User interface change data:
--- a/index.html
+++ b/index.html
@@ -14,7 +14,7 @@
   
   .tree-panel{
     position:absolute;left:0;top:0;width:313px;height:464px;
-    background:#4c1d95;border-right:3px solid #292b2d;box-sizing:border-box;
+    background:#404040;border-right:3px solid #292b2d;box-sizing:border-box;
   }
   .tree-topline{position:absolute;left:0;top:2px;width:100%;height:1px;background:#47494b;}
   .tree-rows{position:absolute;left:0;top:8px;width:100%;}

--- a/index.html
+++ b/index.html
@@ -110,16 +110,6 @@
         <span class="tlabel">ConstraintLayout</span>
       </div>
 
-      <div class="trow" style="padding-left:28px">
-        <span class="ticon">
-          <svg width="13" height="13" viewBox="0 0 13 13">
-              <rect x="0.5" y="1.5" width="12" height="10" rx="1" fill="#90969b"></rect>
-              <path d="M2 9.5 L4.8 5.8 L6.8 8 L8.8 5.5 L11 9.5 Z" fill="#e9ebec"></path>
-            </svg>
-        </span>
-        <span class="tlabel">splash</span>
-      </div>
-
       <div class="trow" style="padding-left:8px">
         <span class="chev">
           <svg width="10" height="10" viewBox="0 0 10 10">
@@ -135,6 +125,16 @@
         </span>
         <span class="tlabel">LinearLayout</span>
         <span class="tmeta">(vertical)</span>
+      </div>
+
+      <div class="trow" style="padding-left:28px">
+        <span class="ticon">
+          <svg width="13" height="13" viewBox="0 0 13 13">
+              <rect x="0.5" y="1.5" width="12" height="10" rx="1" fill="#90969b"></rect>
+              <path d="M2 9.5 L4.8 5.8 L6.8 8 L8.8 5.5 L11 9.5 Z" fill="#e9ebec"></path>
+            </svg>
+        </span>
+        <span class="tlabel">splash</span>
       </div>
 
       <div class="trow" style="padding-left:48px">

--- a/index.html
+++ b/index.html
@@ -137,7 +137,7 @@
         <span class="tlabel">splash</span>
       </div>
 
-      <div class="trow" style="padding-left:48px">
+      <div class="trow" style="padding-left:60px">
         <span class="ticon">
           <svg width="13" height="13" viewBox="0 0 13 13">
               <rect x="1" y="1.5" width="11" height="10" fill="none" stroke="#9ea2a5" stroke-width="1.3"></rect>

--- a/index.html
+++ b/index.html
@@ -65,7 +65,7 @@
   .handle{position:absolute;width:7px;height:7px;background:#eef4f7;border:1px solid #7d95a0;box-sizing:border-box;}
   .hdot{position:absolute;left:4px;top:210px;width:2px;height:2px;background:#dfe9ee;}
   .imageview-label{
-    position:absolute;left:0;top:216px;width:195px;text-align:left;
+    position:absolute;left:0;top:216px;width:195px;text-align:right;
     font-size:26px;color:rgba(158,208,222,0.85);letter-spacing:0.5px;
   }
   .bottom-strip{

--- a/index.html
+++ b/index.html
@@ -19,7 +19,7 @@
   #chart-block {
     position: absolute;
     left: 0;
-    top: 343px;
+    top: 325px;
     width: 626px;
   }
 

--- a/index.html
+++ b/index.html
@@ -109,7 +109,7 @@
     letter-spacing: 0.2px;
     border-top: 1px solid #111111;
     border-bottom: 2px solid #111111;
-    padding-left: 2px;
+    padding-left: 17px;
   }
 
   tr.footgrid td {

▶ _EXERCISE_: Return each entry above exactly, leaving none out.

▶ _TASK RESPONSE_:
--- a/index.html
+++ b/index.html
@@ -14,7 +14,7 @@
   
   .tree-panel{
     position:absolute;left:0;top:0;width:313px;height:464px;
-    background:#4c1d95;border-right:3px solid #292b2d;box-sizing:border-box;
+    background:#404040;border-right:3px solid #292b2d;box-sizing:border-box;
   }
   .tree-topline{position:absolute;left:0;top:2px;width:100%;height:1px;background:#47494b;}
   .tree-rows{position:absolute;left:0;top:8px;width:100%;}

--- a/index.html
+++ b/index.html
@@ -110,16 +110,6 @@
         <span class="tlabel">ConstraintLayout</span>
       </div>
 
-      <div class="trow" style="padding-left:28px">
-        <span class="ticon">
-          <svg width="13" height="13" viewBox="0 0 13 13">
-              <rect x="0.5" y="1.5" width="12" height="10" rx="1" fill="#90969b"></rect>
-              <path d="M2 9.5 L4.8 5.8 L6.8 8 L8.8 5.5 L11 9.5 Z" fill="#e9ebec"></path>
-            </svg>
-        </span>
-        <span class="tlabel">splash</span>
-      </div>
-
       <div class="trow" style="padding-left:8px">
         <span class="chev">
           <svg width="10" height="10" viewBox="0 0 10 10">
@@ -135,6 +125,16 @@
         </span>
         <span class="tlabel">LinearLayout</span>
         <span class="tmeta">(vertical)</span>
+      </div>
+
+      <div class="trow" style="padding-left:28px">
+        <span class="ticon">
+          <svg width="13" height="13" viewBox="0 0 13 13">
+              <rect x="0.5" y="1.5" width="12" height="10" rx="1" fill="#90969b"></rect>
+              <path d="M2 9.5 L4.8 5.8 L6.8 8 L8.8 5.5 L11 9.5 Z" fill="#e9ebec"></path>
+            </svg>
+        </span>
+        <span class="tlabel">splash</span>
       </div>
 
       <div class="trow" style="padding-left:48px">

--- a/index.html
+++ b/index.html
@@ -137,7 +137,7 @@
         <span class="tlabel">splash</span>
       </div>
 
-      <div class="trow" style="padding-left:48px">
+      <div class="trow" style="padding-left:60px">
         <span class="ticon">
           <svg width="13" height="13" viewBox="0 0 13 13">
               <rect x="1" y="1.5" width="11" height="10" fill="none" stroke="#9ea2a5" stroke-width="1.3"></rect>

--- a/index.html
+++ b/index.html
@@ -65,7 +65,7 @@
   .handle{position:absolute;width:7px;height:7px;background:#eef4f7;border:1px solid #7d95a0;box-sizing:border-box;}
   .hdot{position:absolute;left:4px;top:210px;width:2px;height:2px;background:#dfe9ee;}
   .imageview-label{
-    position:absolute;left:0;top:216px;width:195px;text-align:left;
+    position:absolute;left:0;top:216px;width:195px;text-align:right;
     font-size:26px;color:rgba(158,208,222,0.85);letter-spacing:0.5px;
   }
   .bottom-strip{

--- a/index.html
+++ b/index.html
@@ -19,7 +19,7 @@
   #chart-block {
     position: absolute;
     left: 0;
-    top: 343px;
+    top: 325px;
     width: 626px;
   }
 

--- a/index.html
+++ b/index.html
@@ -109,7 +109,7 @@
     letter-spacing: 0.2px;
     border-top: 1px solid #111111;
     border-bottom: 2px solid #111111;
-    padding-left: 2px;
+    padding-left: 17px;
   }
 
   tr.footgrid td {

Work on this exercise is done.